The dagit instance has further logs:
Copy code
2021-12-07 17:48:03 - dagster-daemon - INFO - instance is configured with the following daemons: ['BackfillDaemon', 'SchedulerDaemon', 'SensorDaemon']
 2021-12-07 17:48:03 - SensorDaemon - INFO - Not checking for any runs since no sensors have been started.
 2021-12-07 17:48:03 - BackfillDaemon - INFO - No backfill jobs requested.
 2021-12-07 17:48:03 - SchedulerDaemon - INFO - Checking for new runs for the following schedules: schedule_update_shipping_emissions_db
 /usr/local/lib/python3.9/site-packages/dagster/core/workspace/context.py:538: UserWarning: Error loading repository location Shipping Repository:grpc._channel._InactiveRpcError: <_InactiveRpcError of RPC that terminated with:
     status = StatusCode.UNAVAILABLE
     details = "failed to connect to all addresses"
     debug_error_string = "{"created":"@1638899283.913094900","description":"Failed to pick subchannel","file":"src/core/ext/filters/client_channel/client_channel.cc","file_line":3093,"referenced_errors":[{"created":"@1638899283.913094200","description":"failed to connect to all addresses","file":"src/core/lib/transport/error_utils.cc","file_line":163,"grpc_status":14}]}"
 >

 Stack Trace:
   File "/usr/local/lib/python3.9/site-packages/dagster/core/workspace/context.py", line 535, in _load_location
     location = self._create_location_from_origin(origin)
   File "/usr/local/lib/python3.9/site-packages/dagster/core/workspace/context.py", line 454, in _create_location_from_origin
     return origin.create_location()
   File "/usr/local/lib/python3.9/site-packages/dagster/core/host_representation/origin.py", line 271, in create_location
     return GrpcServerRepositoryLocation(self)
   File "/usr/local/lib/python3.9/site-packages/dagster/core/host_representation/repository_location.py", line 495, in __init__
     list_repositories_response = sync_list_repositories_grpc(self.client)
   File "/usr/local/lib/python3.9/site-packages/dagster/api/list_repositories.py", line 14, in sync_list_repositories_grpc
     deserialize_json_to_dagster_namedtuple(api_client.list_repositories()),
   File "/usr/local/lib/python3.9/site-packages/dagster/grpc/client.py", line 163, in list_repositories
     res = self._query("ListRepositories", api_pb2.ListRepositoriesRequest)
   File "/usr/local/lib/python3.9/site-packages/dagster/grpc/client.py", line 110, in _query
     response = getattr(stub, method)(request_type(**kwargs), timeout=timeout)
   File "/usr/local/lib/python3.9/site-packages/grpc/_channel.py", line 946, in __call__
     return _end_unary_response_blocking(state, call, False, None)
   File "/usr/local/lib/python3.9/site-packages/grpc/_channel.py", line 849, in _end_unary_response_blocking
     raise _InactiveRpcError(state)

   warnings.warn(
 Loading repository...
 Serving on <http://0.0.0.0:3000> in process 7

   Telemetry:

   As an open source project, we collect usage statistics to inform development priorities. For more
   information, read <https://docs.dagster.io/install#telemetry>.

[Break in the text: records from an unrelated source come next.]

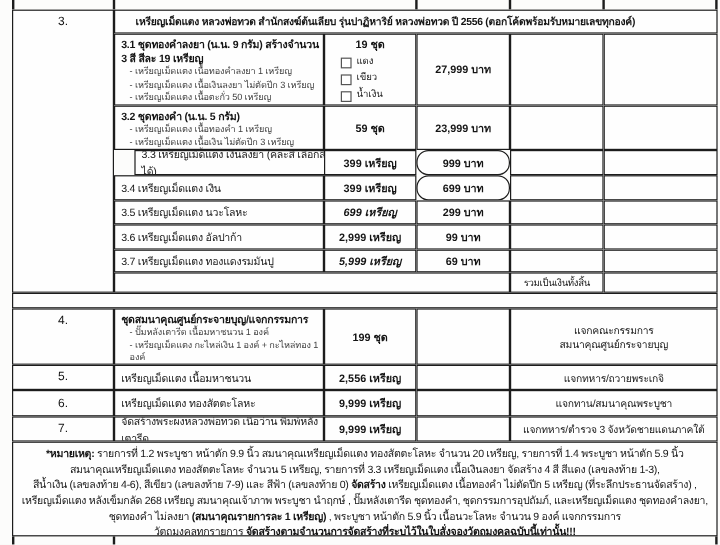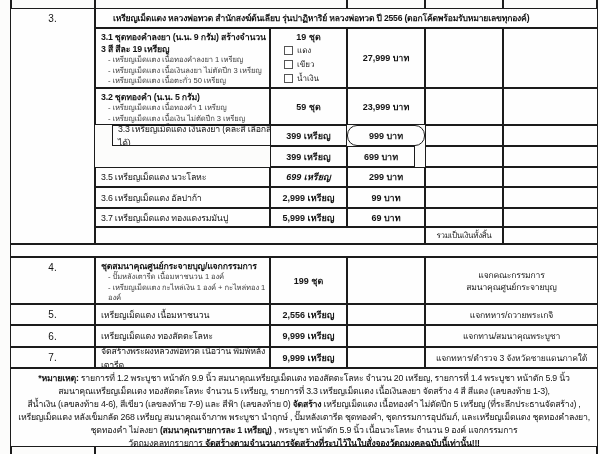--- a/index.html
+++ b/index.html
@@ -20,7 +20,7 @@
   .remark{font-size:8.6px;line-height:12px;letter-spacing:-0.2px;}
   .cbcol{padding-top:2px;}
   .cbqty{text-align:center;font-size:9px;font-weight:bold;line-height:12px;}
-  .cb-row{display:flex;align-items:center;gap:4px;font-size:8px;padding-left:13px;height:14px;}
+  .cb-row{display:flex;align-items:flex-end;gap:4px;font-size:8px;padding-left:13px;height:14px;}
   .cb-box{width:7px;height:7px;border:1px solid #555;background:#fff;flex:0 0 auto;}
   .foot{padding:3px 6px 0 6px;font-size:8.8px;line-height:13px;text-align:center;letter-spacing:-0.25px;}
   .total-label{font-size:8px;letter-spacing:-0.3px;}

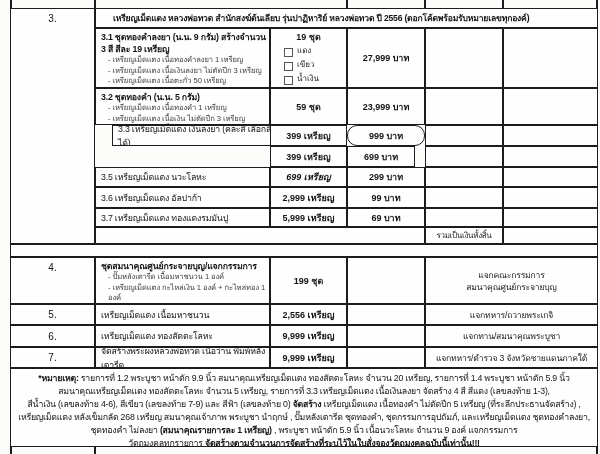--- a/index.html
+++ b/index.html
@@ -98,6 +98,9 @@
   <div class="cell" style="left:425px;top:125px;width:78px;height:21px;"></div>
   <div class="cell" style="left:503px;top:125px;width:95px;height:21px;"></div>
 
+  <div class="cell rowlabel" style="left:95px;top:146px;width:175px;height:21px;">
+    <span>3.4 เหรียญเม็ดแตง เงิน</span>
+    </div>
   <div class="cell center qty" style="left:270px;top:146px;width:77px;height:21px;">
     <span>399 เหรียญ</span>
     </div>

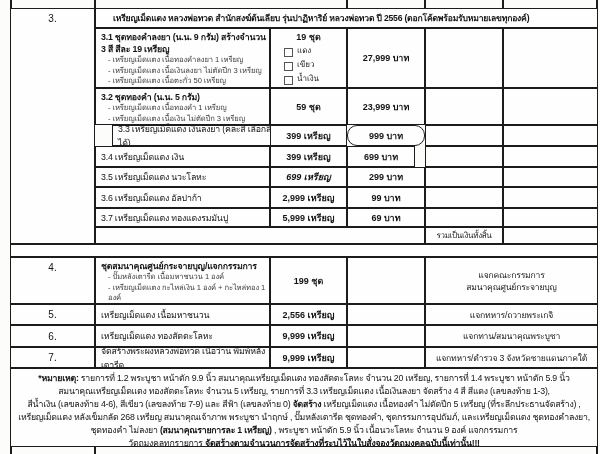--- a/index.html
+++ b/index.html
@@ -104,7 +104,7 @@
   <div class="cell center qty" style="left:270px;top:146px;width:77px;height:21px;">
     <span>399 เหรียญ</span>
     </div>
-  <div class="cell center price" style="left:347px;top:146px;width:68px;height:21px;">
+  <div class="cell center price" style="left:347px;top:146px;width:78px;height:21px;border-radius:10px;">
     <span>699 บาท</span>
     </div>
   <div class="cell" style="left:425px;top:146px;width:78px;height:21px;"></div>

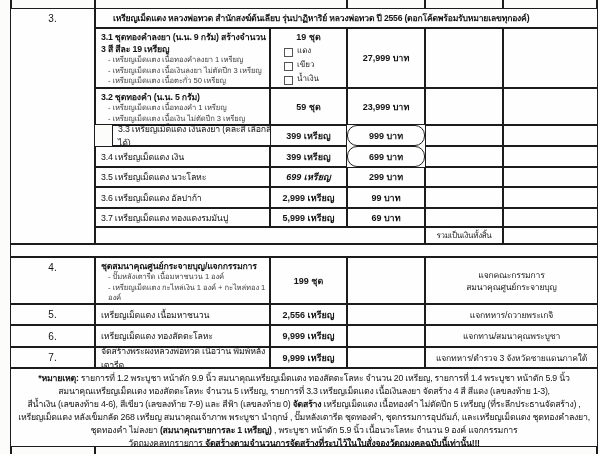--- a/index.html
+++ b/index.html
@@ -137,7 +137,7 @@
   <div class="cell rowlabel" style="left:95px;top:208px;width:175px;height:19px;">
     <span>3.7 เหรียญเม็ดแตง ทองแดงรมมันปู</span>
     </div>
-  <div class="cell center qty" style="left:270px;top:208px;width:77px;height:19px;">
+  <div class="cell center qty" style="left:270px;top:208px;width:77px;height:19px;font-style:italic;">
     <span>5,999 เหรียญ</span>
     </div>
   <div class="cell center price" style="left:347px;top:208px;width:78px;height:19px;">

   We will not see or store solid definitions, pipeline definitions, modes, resources, context, or
   any data that is processed within solids and pipelines.

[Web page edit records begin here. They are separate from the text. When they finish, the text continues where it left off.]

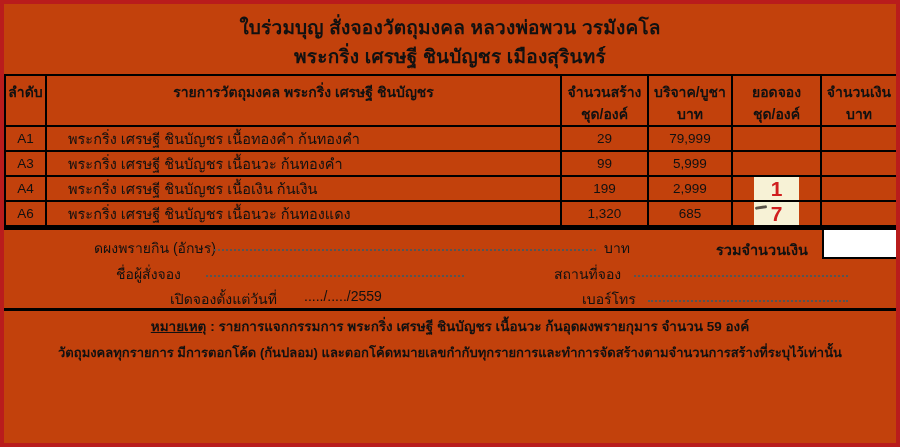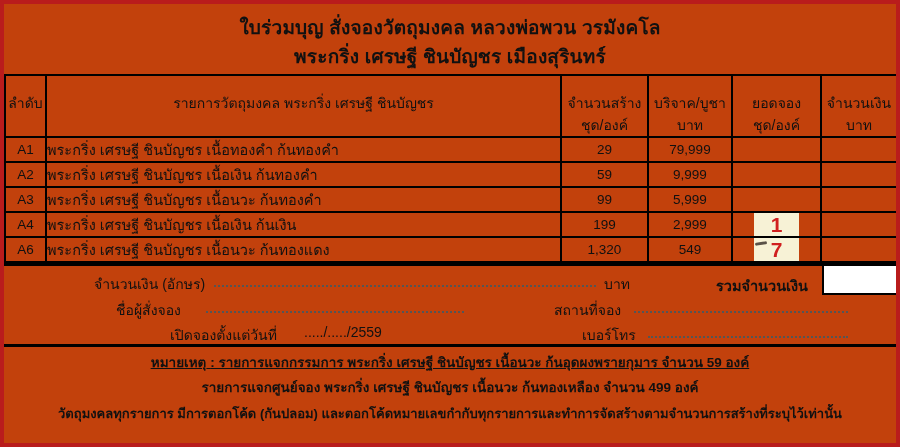--- a/index.html
+++ b/index.html
@@ -15,7 +15,7 @@
   
   table { border-collapse:collapse; width:892px; table-layout:fixed; }
   th, td { border:2px solid #000; }
-  thead th { font-weight:normal; font-size:14px; vertical-align:top; padding-top:16px; height:50px; }
+  thead th { font-weight:bold; font-size:14px; vertical-align:top; padding-top:5px; height:50px; }
   thead .hline { line-height:22px; }
   tbody td { height:19px; font-size:14px; }
   td.c-order  { text-align:center; font-size:13.5px; }

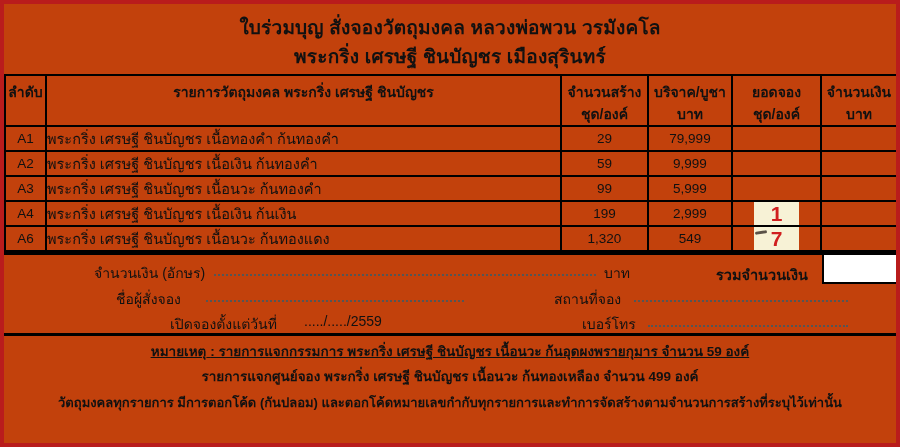--- a/index.html
+++ b/index.html
@@ -19,7 +19,7 @@
   thead .hline { line-height:22px; }
   tbody td { height:19px; font-size:14px; }
   td.c-order  { text-align:center; font-size:13.5px; }
-  td.c-item   { text-align:left; padding-left:0; font-size:14.5px; }
+  td.c-item   { text-align:left; padding-left:21px; font-size:14.5px; }
   td.c-num    { text-align:center; font-size:13.5px; }
   td.c-res    { text-align:center; position:relative; }
   td.c-amt    { }

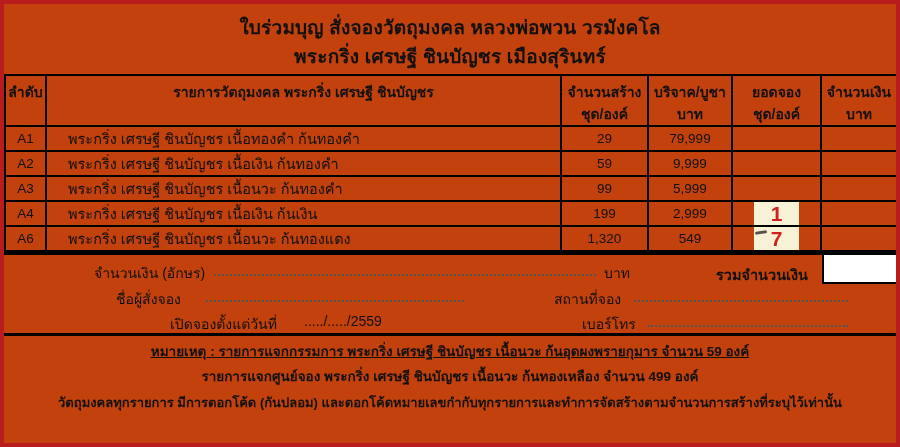--- a/index.html
+++ b/index.html
@@ -103,14 +103,6 @@
         <td class="c-amt"></td>
       </tr>
       <tr>
-        <td class="c-order">A2</td>
-        <td class="c-item">พระกริ่ง เศรษฐี ชินบัญชร  เนื้อเงิน ก้นทองคำ</td>
-        <td class="c-num">59</td>
-        <td class="c-num">9,999</td>
-        <td class="c-res"></td>
-        <td class="c-amt"></td>
-      </tr>
-      <tr>
         <td class="c-order">A3</td>
         <td class="c-item">พระกริ่ง เศรษฐี ชินบัญชร  เนื้อนวะ ก้นทองคำ</td>
         <td class="c-num">99</td>

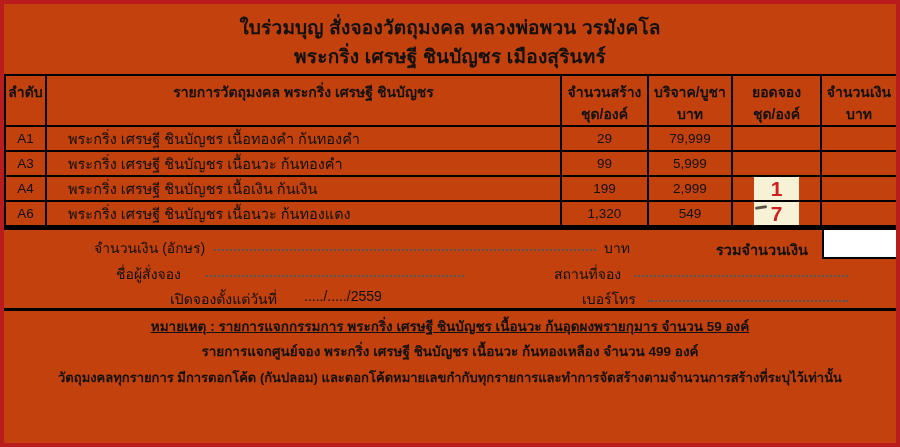--- a/index.html
+++ b/index.html
@@ -122,7 +122,7 @@
         <td class="c-order">A6</td>
         <td class="c-item">พระกริ่ง เศรษฐี ชินบัญชร  เนื้อนวะ ก้นทองแดง</td>
         <td class="c-num">1,320</td>
-        <td class="c-num">549</td>
+        <td class="c-num">685</td>
         <td class="c-res"><span class="smudge"></span><span class="res-mark">7</span></td>
         <td class="c-amt"></td>
       </tr>

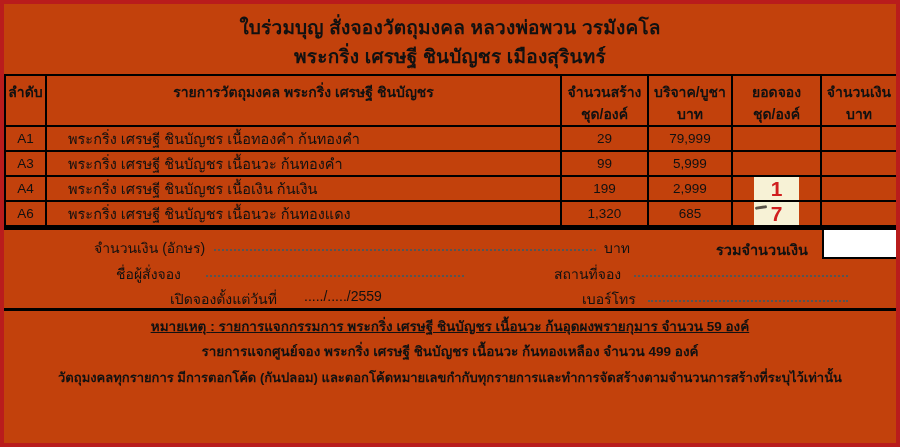--- a/index.html
+++ b/index.html
@@ -130,7 +130,7 @@
   </table>
 
   <div class="summary">
-    <span class="abs" style="left:90px; top:7px;">จำนวนเงิน (อักษร)</span>
+    <span class="abs" style="left:90px; top:7px;">ดผงพรายกิน (อักษร)</span>
     <span class="leader" style="left:210px; top:7px; width:382px;"></span>
     <span class="abs" style="left:600px; top:7px;">บาท</span>
     <span class="abs total-label" style="right:88px; top:8px;">รวมจำนวนเงิน</span>

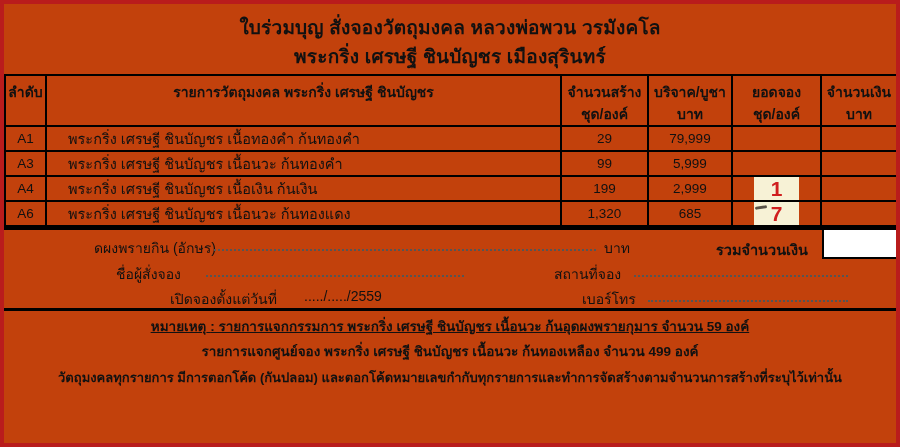--- a/index.html
+++ b/index.html
@@ -43,7 +43,7 @@
   
   .notes { height:74px; border-top:3px solid #000; text-align:center; font-weight:bold; }
   .note-row { font-size:13.5px; line-height:16px; }
-  .n1 { padding-top:8px;text-decoration:underline; }
+  .n1 { padding-top:8px; }
   .n2 { padding-top:9px; }
   .n3 { padding-top:10px; font-size:13px; }
   .note-label { text-decoration:underline; }

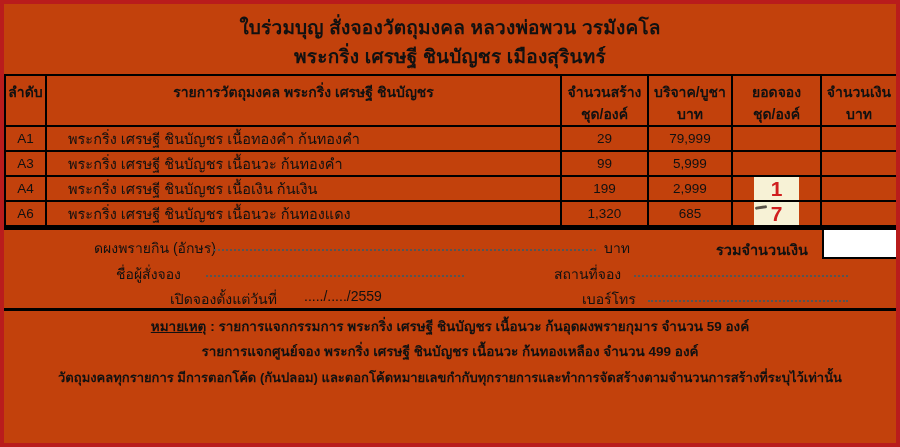--- a/index.html
+++ b/index.html
@@ -152,7 +152,6 @@
       <span class="note-label">หมายเหตุ</span>
       <span>: รายการแจกกรรมการ พระกริ่ง เศรษฐี ชินบัญชร เนื้อนวะ ก้นอุดผงพรายกุมาร  จำนวน 59 องค์</span>
     </div>
-    <div class="note-row n2">รายการแจกศูนย์จอง  พระกริ่ง เศรษฐี ชินบัญชร  เนื้อนวะ ก้นทองเหลือง จำนวน 499 องค์</div>
     <div class="note-row n3">วัตถุมงคลทุกรายการ มีการตอกโค้ด (กันปลอม) และตอกโค้ดหมายเลขกำกับทุกรายการและทำการจัดสร้างตามจำนวนการสร้างที่ระบุไว้เท่านั้น</div>
   </div>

   To opt-out, add the following to $DAGSTER_HOME/dagster.yaml, creating that file if necessary:

     telemetry:
       enabled: false


   Welcome to Dagster!

   If you have any questions or would like to engage with the Dagster team, please join us on Slack
   (<https://bit.ly/39dvSsF>).
d
Hey David - for debugging grpc server access, there's a
dagster api grpc-health-check
command that you can use to verify that the server is running and accessible at a given host/port, using the same API calls that dagit will need to make in order for it to work. That should help with the browser/gRPC client issue at least, even if it doesn't necc. explain the specific reason the server isn't reachable. Does that help at all?
@Dagster Bot docs document the grpc health check CLI command
d
d
amazing, I'll try that. thanks so far!
I am getting the same error that I can read from dagit's logs:
Copy code
<_InactiveRpcError of RPC that terminated with:
        status = StatusCode.UNAVAILABLE
        details = "failed to connect to all addresses"
        debug_error_string = "{"created":"@1638900172.260668700","description":"Failed to pick subchannel","file":"src/core/ext/filters/client_channel/client_channel.cc","file_line":3093,"referenced_errors":[{"created":"@1638900172.260667900","description":"failed to connect to all addresses","file":"src/core/lib/transport/error_utils.cc","file_line":163,"grpc_status":14}]}"
>
Is there any way that you can think of how I toubleshoot why the "repository" instance is not available even though it's running and responding through browser? Do you know of any resource to point me to to get to the bottom of this?
Thanks!
d
just confirming, it behaves differently in the browser than when the server isn't running at all? That "upstream connect error or disconnect/reset before headers. reset reason: protocol error" doesn't appear?
m
is it possible that you've configured Cloud Run to use HTTP/2
d
is it possible that you've configured Cloud Run to use HTTP/2
I have tried both with and without HTTP/2 enabled. Now it's turned off.
just confirming, it behaves differently in the browser than when the server isn't running at all? That "upstream connect error or disconnect/reset before headers. reset reason: protocol error" doesn't appear?
the error appears when I hit the url/port from the browser. when I run the healthcheck I get the
failed to connect to all addresses
error
Is this because the server is on 443 and I'm not explicitly enabling ssl on dagit and the daemon?
d
not positive if it applies here, but there is a way to enable ssl in the workspace.yaml, for example:
Copy code
- grpc_server:
            host: remotehost
            port: 4266
            location_name: 'my_grpc_server'
            ssl: true
that would work if your server was set up in such a way that its only reachable over SSL
d
hmm it is only reachable over SSL
I'll give it a go and update
does the dagster-daemon have ssl mode (like dagit's
--use-ssl
)?
d
if you change the workspace.yaml, that would affect the daemon as well
confusingly dagit's --use-ssl is somewhat different, that's for accessing dagit itself (not what dagit uses to access the gRPC servers)
and you never access the daemon directly since it isn't a server
d
that fixed it facepalm
thanks for you help
d
oh nice - we should document this better for sure
m
yeah especially as we work towards a documented/supported Cloud Run solution
David, if you feel comfortable contributing some of this work back I think we would be quite receptive 🙂
d
Happy to help. I should have a working production setup today and then can write things up. Where should this live? In content/deployment/guides/cloud-run or the existing content/deployment/guides/gcp as a new section?
m
i think a new guide would be appropriate!